You're absolutely a lib if you think posting something in the form of reactions somehow makes you immune, lol. You don't get to spell out racial slurs, you don't get to post horny emotes in response to someone talking about minors, and you don't get to "this tbh" reactionary shit. It is peak lib brain to think anyone would give a shit whether you communicate shit ideas through text, voice, or emoji, it's still shit. You think the fuckers reacting with monkey awards in response to the BLM protests on Reddit should stay here or something?
you don’t get to post horny emotes in response to someone talking about minors,
Yikes. I better arrange for more trains to siberia. Double glad I wasn't in any place that had that going on.
That was in the context of a particular harassment campaign. As anyone that's ever interacted with chuds will know, jokes can be fine in one context but hateful harassment in another. Normally a cop emoji won't get you banned, but if you're using it on someone that's being copjacketed then you're piling on in that harassment. Or if you're doing it because you're mad the mods banned your friend for trying to doxx someone, you're going to be seen as a participant in their harassment.

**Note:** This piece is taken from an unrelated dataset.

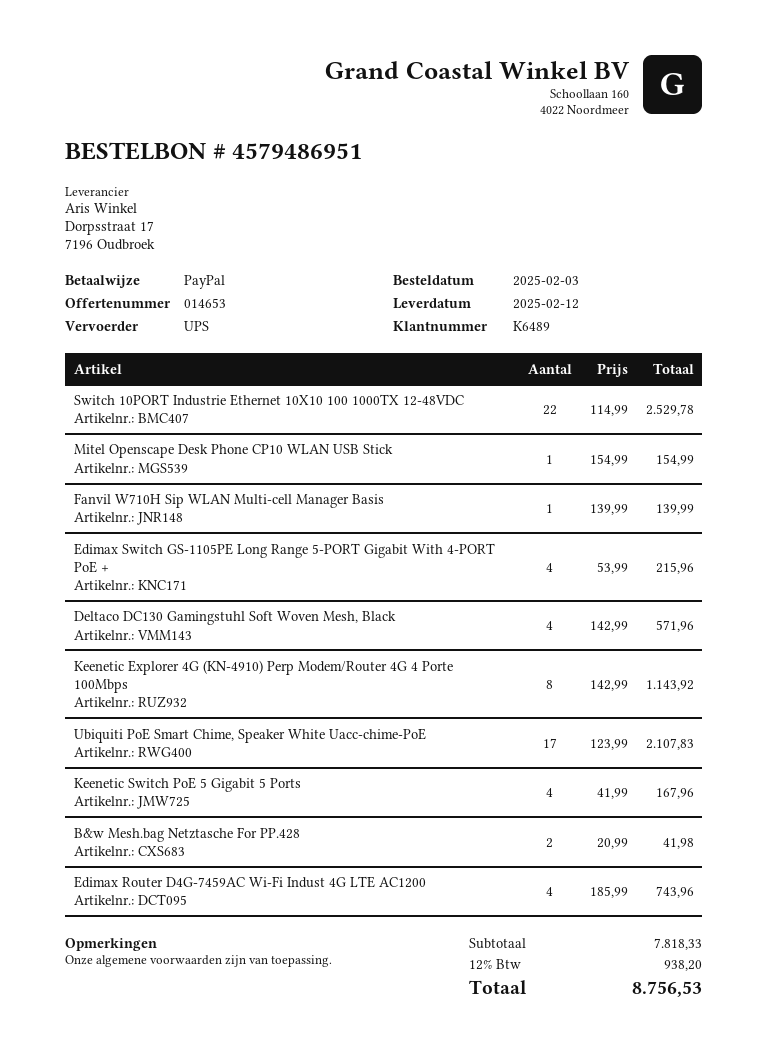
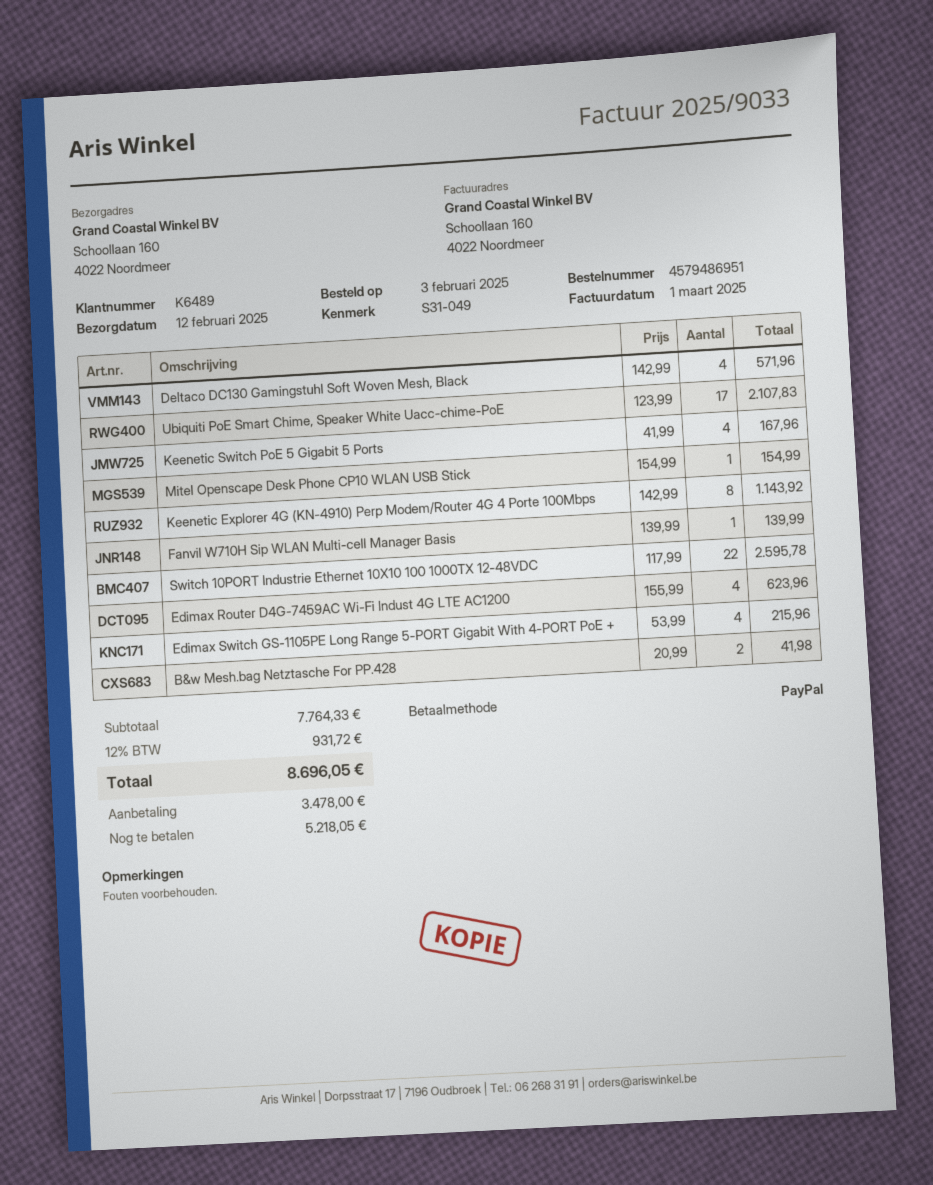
Switch 10PORT Industrie Ethernet 10X10 100 1000TX 12-48VDC: 22 x 114.99 = 2529.78 -> 22 x 117.99 = 2595.78
Edimax Router D4G-7459AC Wi-Fi Indust 4G LTE AC1200: 4 x 185.99 = 743.96 -> 4 x 155.99 = 623.96
subtotal: 7818.33 -> 7764.33
tax: 12% = 938.20 -> 12% = 931.72
total: 8756.53 -> 8696.05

I hate to reduce it to this, but it really comes down to common sense. If Zoe Quinn came into the discord and you reacted with burger and fry emojis, you'd get banned even though those same emoji would be perfectly fine in another context. If you're not being a shithead, there's not a lot to worry about, and there's an appeals process in case you get caught by mistake. With chuds obviously trying to shit things up there's going to be some caution
That's the spirit. I'm not a liberal but I do offer courses on overcoming liberalism.
See ideally you should only say that in cases of actual liberalism as although it is fun to say it kind of loses some power if you use it for everything (I remember this one social democrat on the sub who used to scream it at ML's presenting a position far to their left regarding electoralism and voting for Biden for instance and... yikes). Also ideally the other people should downvote you into the negative when you use it inappropriately and upvote you when you use it appropriately.
But there is that old CTH sardonic reply nature too I suppose so I can't be upset.